My thanks to the committee. My name is Carys Craig. I'm a professor at Osgoode Hall Law School at York University. I have been teaching and researching in the copyright field for almost 20 years. I'm a co-signatory on the Canadian IP scholars brief, about which you heard last week.
The views I'll express today are my own. I'll speak to some guiding principles underlying the copyright system. Then I will highlight a few key proposals that reflect, I think, these guiding principles.
The committee has heard from certain stakeholders that Canada's copyright laws have fallen behind the pace of technological development and that urgent reforms are needed in order to catch up. I would urge the committee to be skeptical of such claims. I've written about the principle of technological neutrality at length. The best way to future-proof our law is not to regulate the technical minutiae in response to the pleas of industry lobbyists but to seek to ensure the consistency of the legislation in its purpose and effect, across time and technologies. This requires steady reliance on guiding principles, functional standards, and core concepts, not narrow, technical, and inaccessible rules that will require constant revisiting.
The task, then, is to keep the policy focus on copyright's overarching purpose as technologies evolve, maintaining the balance between protection and the public domain that best supports the creation and dissemination of expressive works and a vibrant cultural sphere. Indeed, in the 2012 Entertainment Software v. SOCAN case, the Supreme Court of Canada agreed with me on what technological neutrality really demands: “The traditional balance between authors and users should be preserved in the digital environment.” In the Robertson v. Thomson case, Justice Abella wrote that this means that “the public benefits of this digital universe should be kept prominently in view”.
If copyright is a lever to encourage learning and creative exchange, the Internet and digital technologies have advanced this goal enormously. Unduly curtailing their use in the name of protecting authors typically flies in the face of copyright's rationale.
This hints, I think, at the absurdity of much of today's copyright rhetoric. Consider how bizarre it is—how facially false it should be—to portray, as the self-interested antagonists of Canadian authors, our public educational institutions, students, the scholarly and research community, librarians, archivists, and academics, while casting a handful of commercial publishers, collectives, and content industry representatives as the natural allies of Canadian authors and the arts. This is the same tired narrative that powerful interests have employed to justify ever-stronger copyright protection for centuries. It's time to see past it and to imagine a better-functioning system of incentives and rewards, offering more public benefits and imposing fewer social costs.

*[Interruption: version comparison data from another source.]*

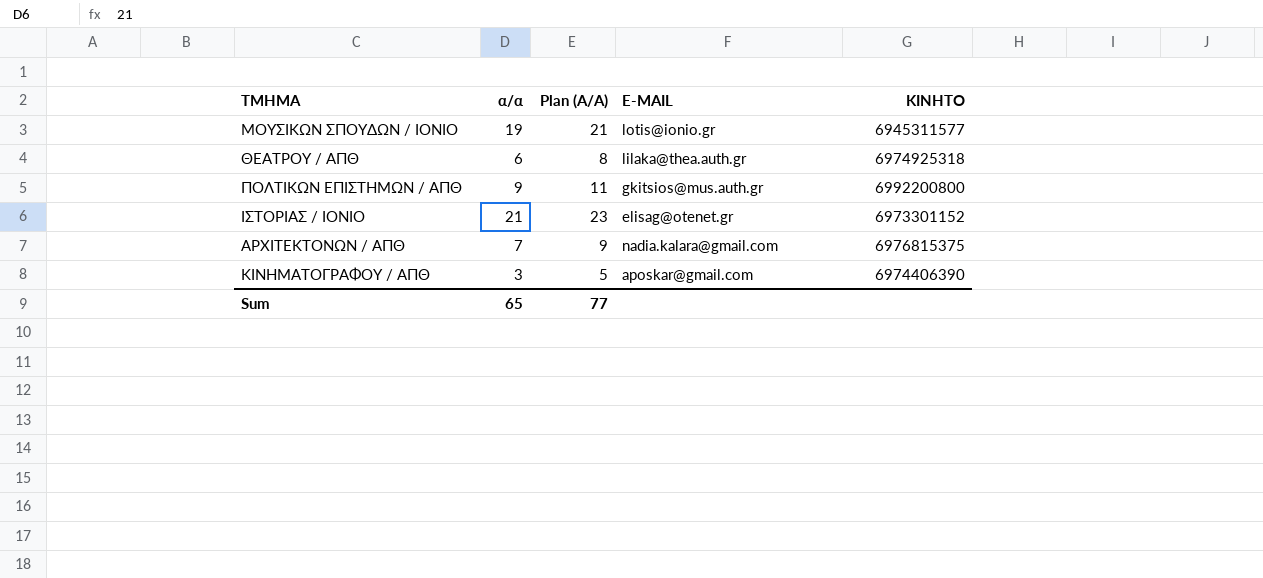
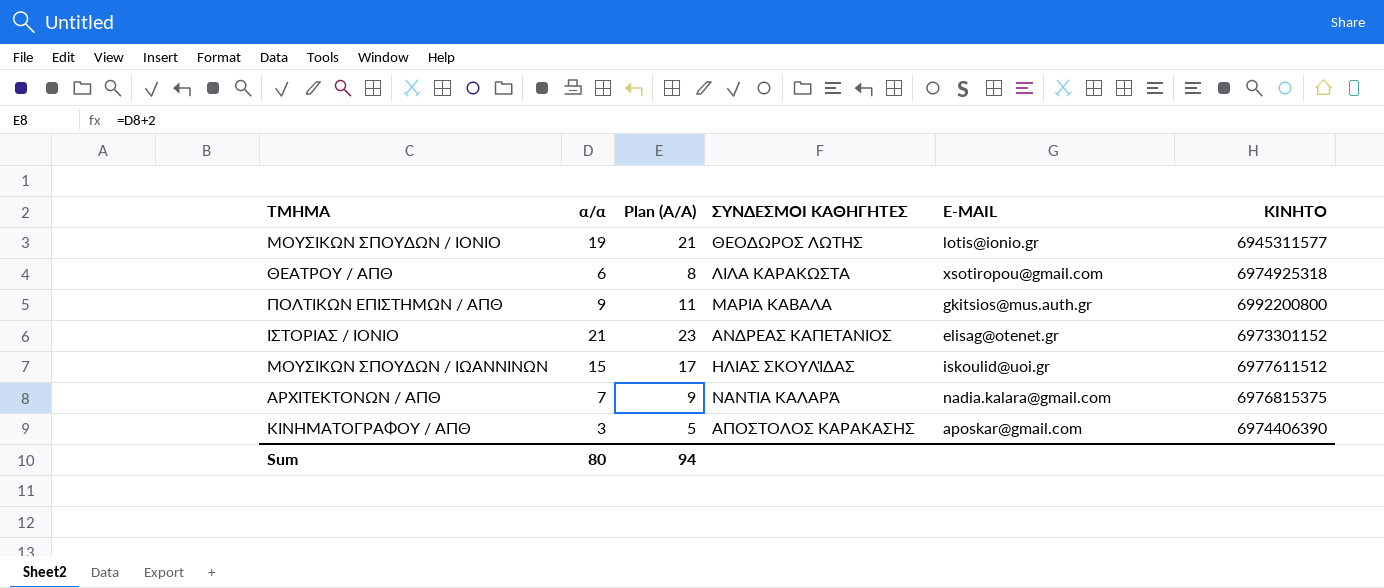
column ΣΥΝΔΕΣΜΟΙ ΚΑΘΗΓΗΤΕΣ | position: none -> 4
ΘΕΑΤΡΟΥ / ΑΠΘ | E-MAIL: lilaka@thea.auth.gr -> xsotiropou@gmail.com
row ΜΟΥΣΙΚΩΝ ΣΠΟΥΔΩΝ / ΙΩΑΝΝΙΝΩΝ: none -> 15 | 17 | ΗΛΙΑΣ ΣΚΟΥΛΊΔΑΣ | iskoulid@uoi.gr | 6977611512
Sum | α/α: 65 -> 80
Sum | Plan (Α/Α): 77 -> 94

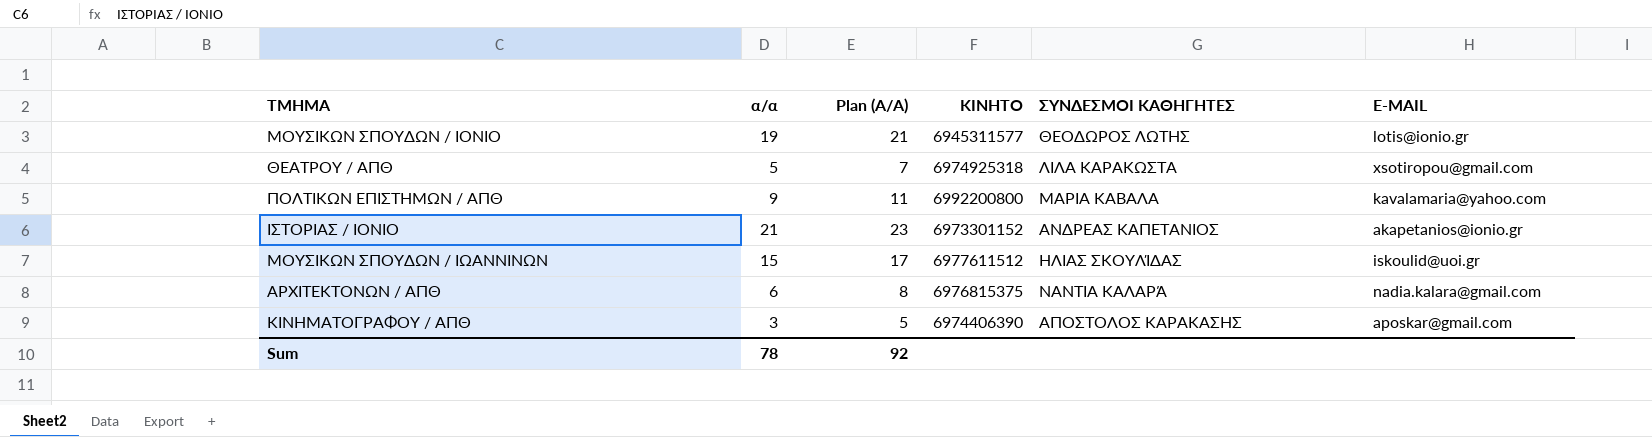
column KINHTO | position: 6 -> 4
ΘΕΑΤΡΟΥ / ΑΠΘ | α/α: 6 -> 5
ΘΕΑΤΡΟΥ / ΑΠΘ | Plan (Α/Α): 8 -> 7
ΠΟΛΤΙΚΩΝ ΕΠΙΣΤΗΜΩΝ / ΑΠΘ | E-MAIL: gkitsios@mus.auth.gr -> kavalamaria@yahoo.com
ΙΣΤΟΡΙΑΣ / ΙΟΝΙΟ | E-MAIL: elisag@otenet.gr -> akapetanios@ionio.gr
ΑΡΧΙΤΕΚΤΟΝΩΝ / ΑΠΘ | α/α: 7 -> 6
ΑΡΧΙΤΕΚΤΟΝΩΝ / ΑΠΘ | Plan (Α/Α): 9 -> 8
Sum | α/α: 80 -> 78
Sum | Plan (Α/Α): 94 -> 92

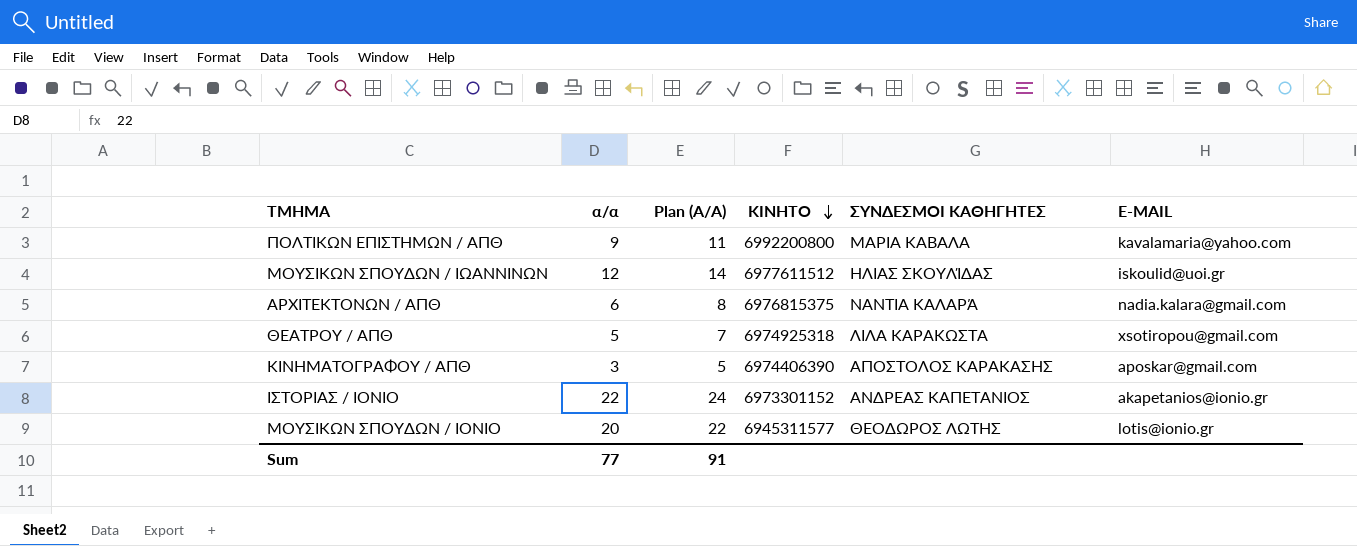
row order: none -> KINHTO descending
ΜΟΥΣΙΚΩΝ ΣΠΟΥΔΩΝ / ΙΩΑΝΝΙΝΩΝ | α/α: 15 -> 12
ΜΟΥΣΙΚΩΝ ΣΠΟΥΔΩΝ / ΙΩΑΝΝΙΝΩΝ | Plan (Α/Α): 17 -> 14
ΙΣΤΟΡΙΑΣ / ΙΟΝΙΟ | α/α: 21 -> 22
ΙΣΤΟΡΙΑΣ / ΙΟΝΙΟ | Plan (Α/Α): 23 -> 24
ΜΟΥΣΙΚΩΝ ΣΠΟΥΔΩΝ / ΙΟΝΙΟ | α/α: 19 -> 20
ΜΟΥΣΙΚΩΝ ΣΠΟΥΔΩΝ / ΙΟΝΙΟ | Plan (Α/Α): 21 -> 22
Sum | α/α: 78 -> 77
Sum | Plan (Α/Α): 92 -> 91

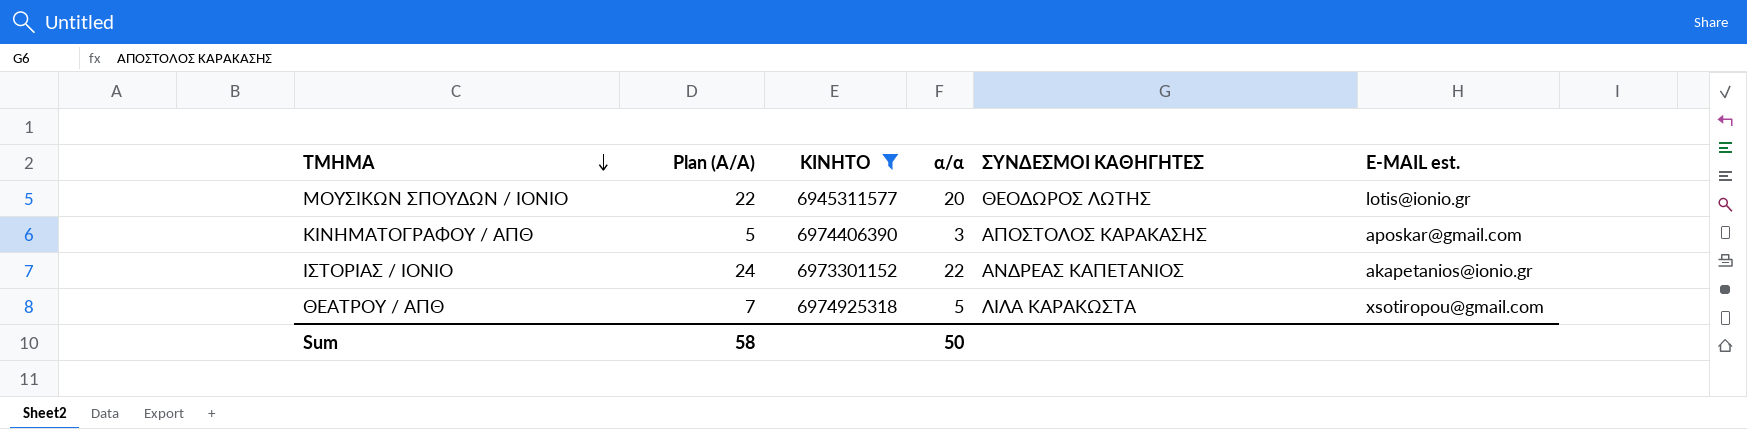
filter: none -> KINHTO <= 6974925318
row order: KINHTO descending -> ΤΜΗΜΑ descending
column α/α | position: 2 -> 4
column name: E-MAIL -> E-MAIL est.
Sum | Plan (Α/Α): 91 -> 58
Sum | α/α: 77 -> 50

The reality is that copyright does a disservice to today's creators not because of its limits and its exceptions but because of the restrictions it places on creativity and sharing, the monopolistic interests it helps to preserve, and its failure to actually attend to the real needs of the artists it is said to serve.
Today, more than ever before, the line between creators and users, between authors and the public, is more rhetorical than it is real. Today's users are authors, and authors are users. Authors are students and educators. They are consumers. They are curators. The task for lawmakers is not to “reprioritize authors”, as some have suggested, but to recognize the changing nature of authorship and the shifting realities of the information economy.
This brings me to my more concrete proposals. First, I think this should mean resisting calls to strengthen owners' rights and remedies. If the objective is to assist authors, copyright is a blunt tool indeed. An ever-stronger copyright brings inevitable collateral damage to the public domain, to free expression, to public education, and to the functioning of the Internet.
Second, this means recognizing and safeguarding copyright limits and exceptions and respecting user rights consistent with the internationally acclaimed jurisprudence of our Supreme Court and the constitutional right of free expression. This takes a variety of forms. It supports the move to an open, flexible and general fair use defence that is not limited to particular purposes but capable of evolving to embrace new uses that are consistent with the objectives of the Copyright Act. It supports shielding fair uses from the chilling effects of potential moral rights liability by clarifying that fair dealing and other exceptions are also defences to moral rights claims.
It means ensuring that neither digital locks nor boilerplate contracts are permitted to override user rights by foreclosing otherwise lawful uses.
It also means protecting and preserving the public domain in the same sense that you might protect a nature preserve from private appropriation. This must include finding ways to minimize the harmful impacts of any term extension—for example, by imposing additional formalities or costs on those who would claim protection beyond life plus 50 years.
It also includes finding ways to support the creation of an accessible intellectual knowledge commons—for example, by providing a right of retention for authors to deposit publicly funded research in online repositories and opening up government works to the public domain.
As a very final thought, I would note that this government prides itself on its feminist agenda and should consider what that means in the copyright context. Good copyright policy is concerned not only with providing economic incentives but also with advancing equality, and equality requires access to affordable education and to knowledge and supports an ethics of sharing and collaboration.
Leadership in this field cannot simply mean reinforcing 20th century models of private profit and control. It must mean preparing the copyright system to embrace the full potential of the 21st century while reflecting Canadian values.
With that, I thank you for your attention and look forward to your questions.